Table 2. Pear surface defect detection performance of 27 YOLO detectors on the test dataset.

2.3 Performance evaluation indicators

The performance of the object detector in pear surface defect detection is evaluated based on detection accuracy, model complexity, and inference time (Dang et al., 2022), as described below.

2.3.1 Detection accuracy

The detection accuracy of the trained model was evaluated on the test data using common metrics for object detection (Everingham et al., 2015; Padilla et al., 2020), which include precision (P), recall (R), and mean average precision (mAP, i.e., mAP@0.5 and mAP@[0.5:0.95]). Among these metrics, mAP is the main metric used to evaluate object detectors in multi-category object detection.
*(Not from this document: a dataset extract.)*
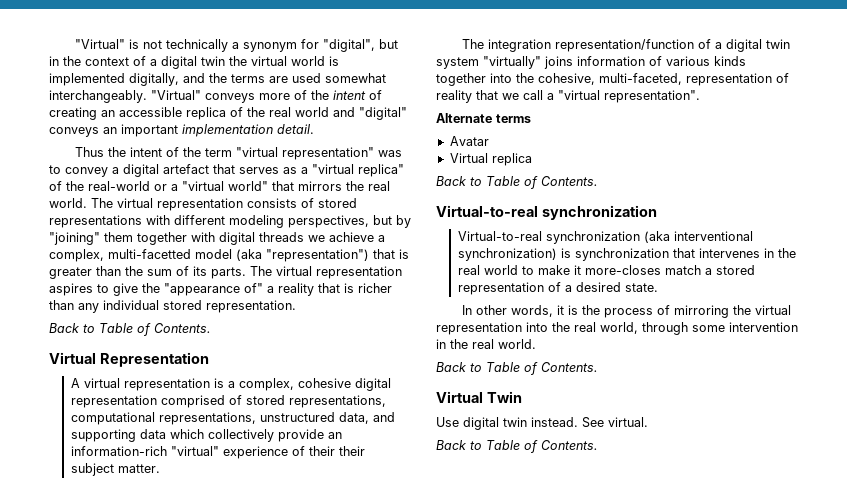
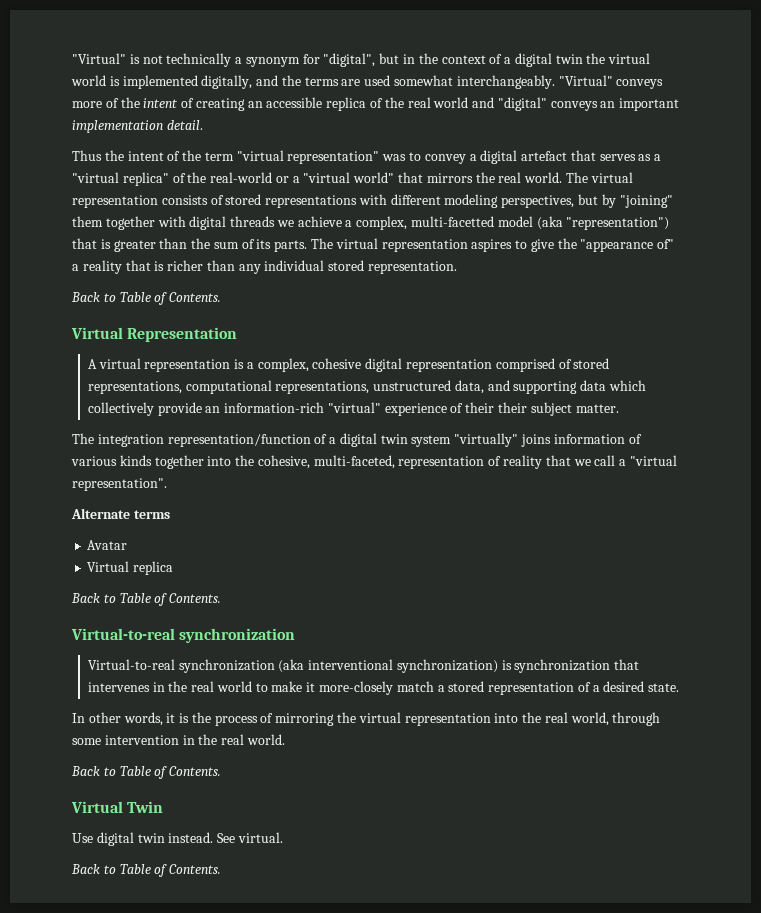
[585,265,662,275] more-closes -> [318,681,393,695] more-closely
2.3.2 Number of model parameters

The number of model parameters is a direct indicator for assessing the complexity of a model and is one of the key factors that must be taken into account when actually deploying it. Models with more parameters usually require more memory, which affects their deployability on various devices. In addition, the number of parameters significantly affects computational cost and inference time. More parameters mean more computational resources and longer processing time are required in real-world applications, which may affect the efficiency and usefulness of the model. (see Section 2.3.3 for more details).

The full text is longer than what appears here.